… Chez Brigitte aussi, profond changement de cap avec ce roman graphique qui narre sa propre jeunesse dans les années 60 et 70. Bien que datant de la décennie suivante, la collection d’anecdotes de Brigitte aurait pu être sortie de ma propre histoire. De l’école à la maison, il n’est pas un jour qui n’imprime pas en nous la seule et unique leçon : il est meilleur, à tout point de vue, d’être un garçon. L’admonestation s’imprime dans les esprits et dans les figures tutélaires des femmes de notre gynécée collectif : la tante sacrifiée, la fille-mère, la maitresse de maison effacée jusque dans son identité profonde, dans son autonomie, dans son droit à exister autrement qu’à travers les autres. J’ai été émue et déçue à la fois de reconnaitre ma grand-mère, une cousine, une voisine, les mêmes situations, la même violence, comme si l’histoire des femmes était toujours condamnée à se répéter derrière les portes closes.

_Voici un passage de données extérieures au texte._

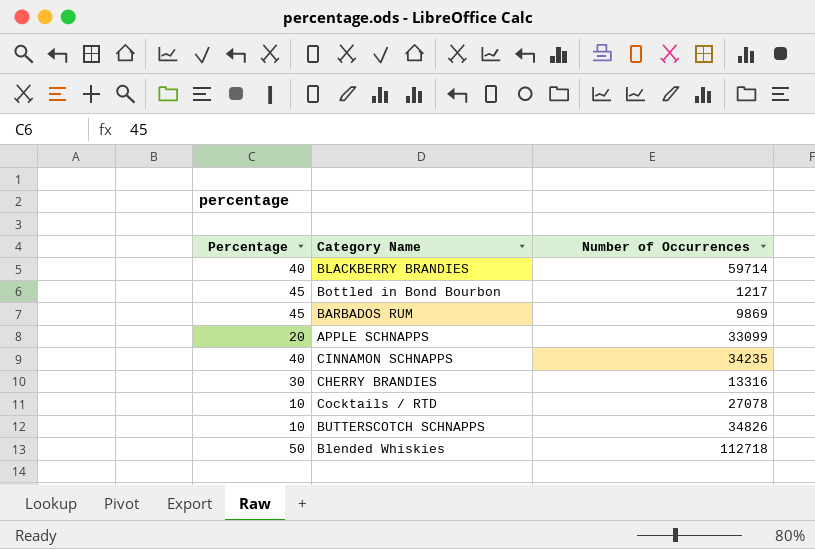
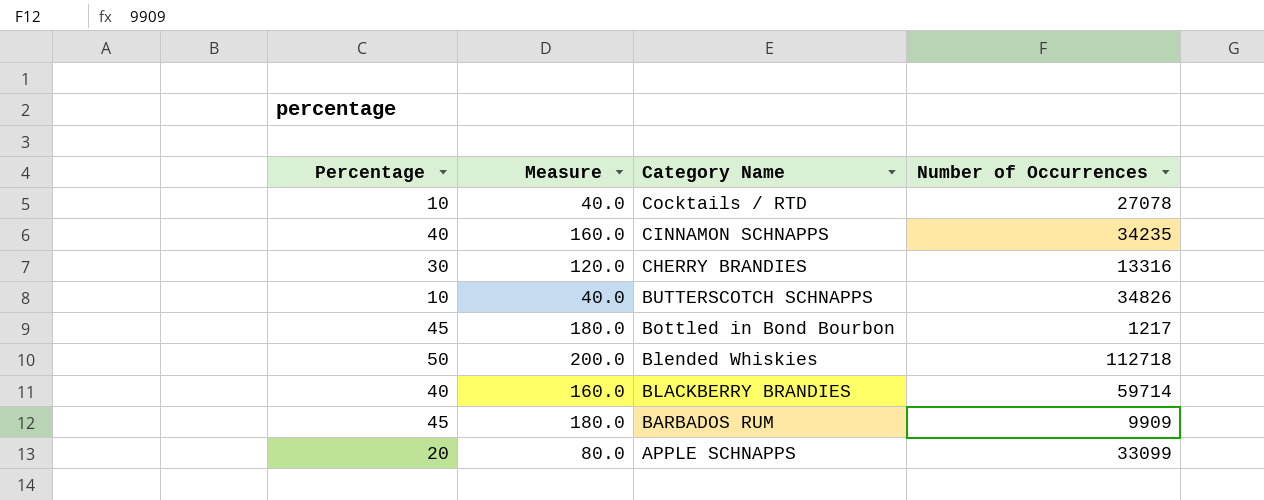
row order: none -> Category Name descending
column Measure | formula: none -> [Percentage] * 4
BARBADOS RUM | Number of Occurrences: 9869 -> 9909

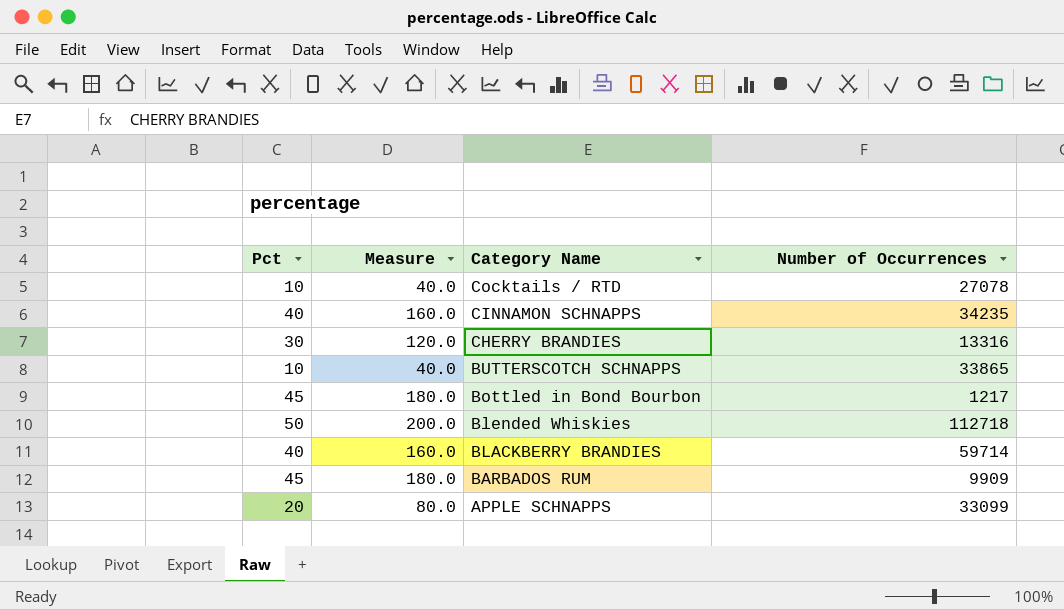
column name: Percentage -> Pct
BUTTERSCOTCH SCHNAPPS | Number of Occurrences: 34826 -> 33865

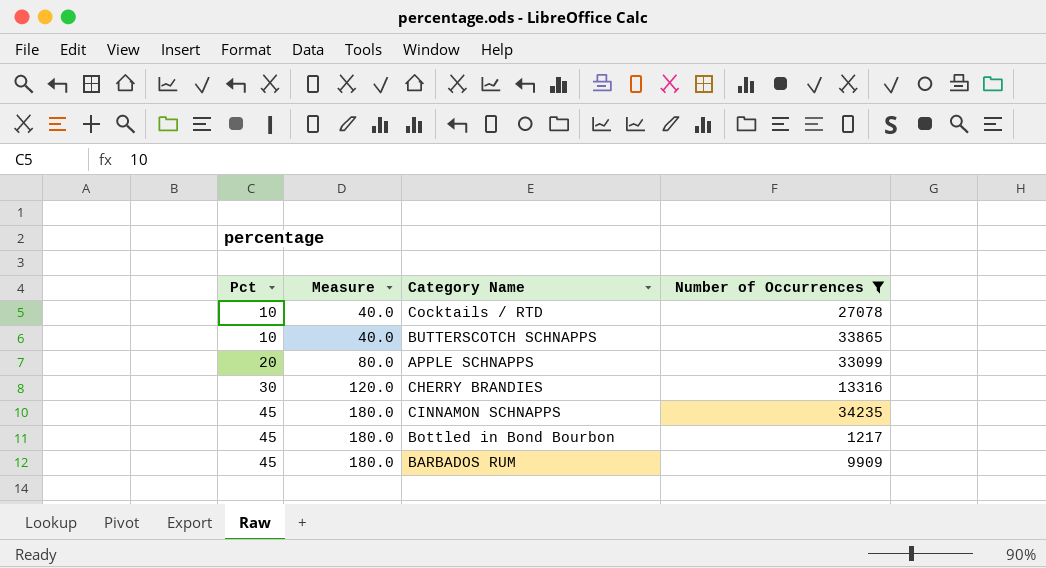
filter: none -> Number of Occurrences <= 34235
row order: Category Name descending -> Pct ascending
CINNAMON SCHNAPPS | Pct: 40 -> 45
CINNAMON SCHNAPPS | Measure: 160.0 -> 180.0

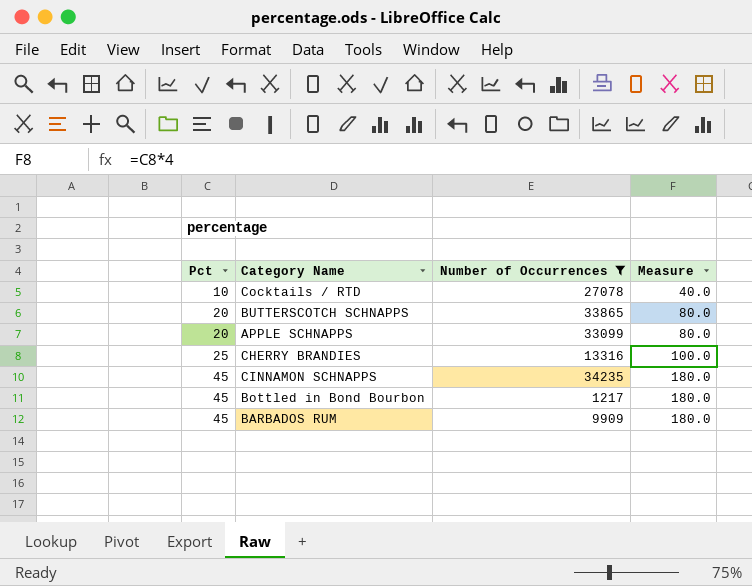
column Measure | position: 2 -> 4
BUTTERSCOTCH SCHNAPPS | Pct: 10 -> 20
BUTTERSCOTCH SCHNAPPS | Measure: 40.0 -> 80.0
CHERRY BRANDIES | Pct: 30 -> 25
CHERRY BRANDIES | Measure: 120.0 -> 100.0

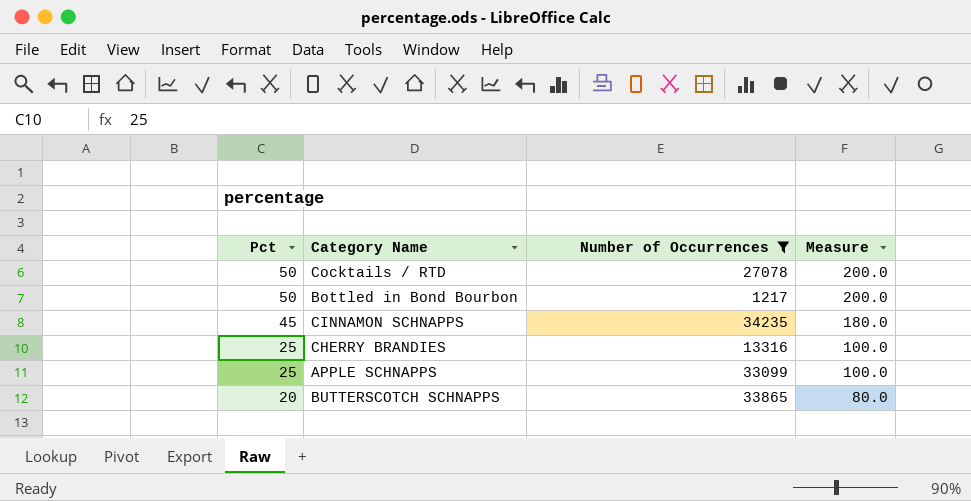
row order: Pct ascending -> Pct descending
row BARBADOS RUM: 45 | 9909 | 180.0 -> none
Cocktails / RTD | Pct: 10 -> 50
Cocktails / RTD | Measure: 40.0 -> 200.0
Bottled in Bond Bourbon | Pct: 45 -> 50
Bottled in Bond Bourbon | Measure: 180.0 -> 200.0
APPLE SCHNAPPS | Pct: 20 -> 25
APPLE SCHNAPPS | Measure: 80.0 -> 100.0

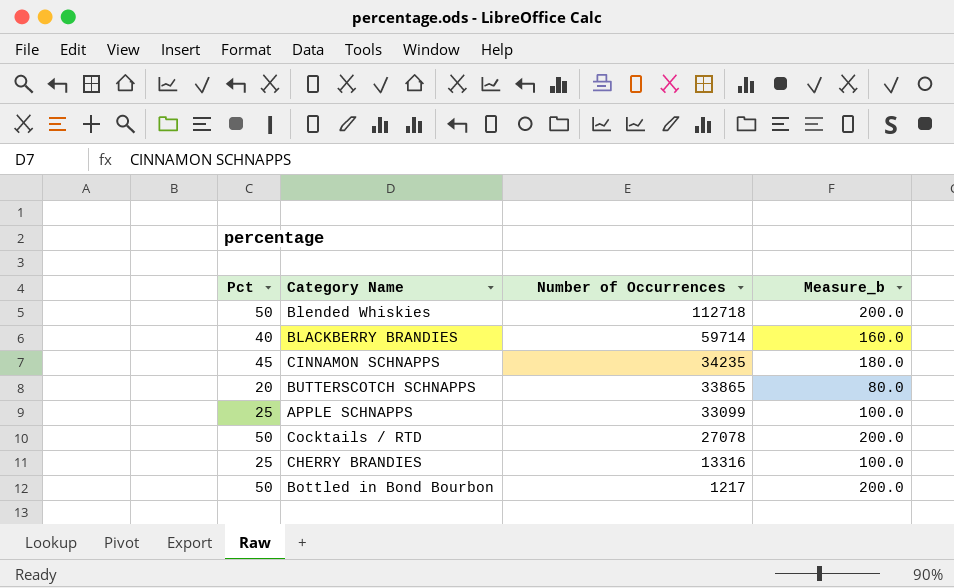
filter: Number of Occurrences <= 34235 -> none
row order: Pct descending -> Number of Occurrences descending
column name: Measure -> Measure_b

Touche après touche, Brigitte Laloupe déroule son parcours de femme, et à travers lui, l’apprentissage raté de la soumission en même temps que le profond désir d’émancipation, c’est-à-dire la naissance d’une conscience féministe.
Brigitte devient féministe se déroule comme l’album-souvenir commun à toutes les femmes, déploie pour mieux la critiquer toute la machinerie sociale de la fabrication de la femme, de la construction d’un genre en creux, mais à hauteur de petite fille, nous laissant le soin de raviver nos propres indignations.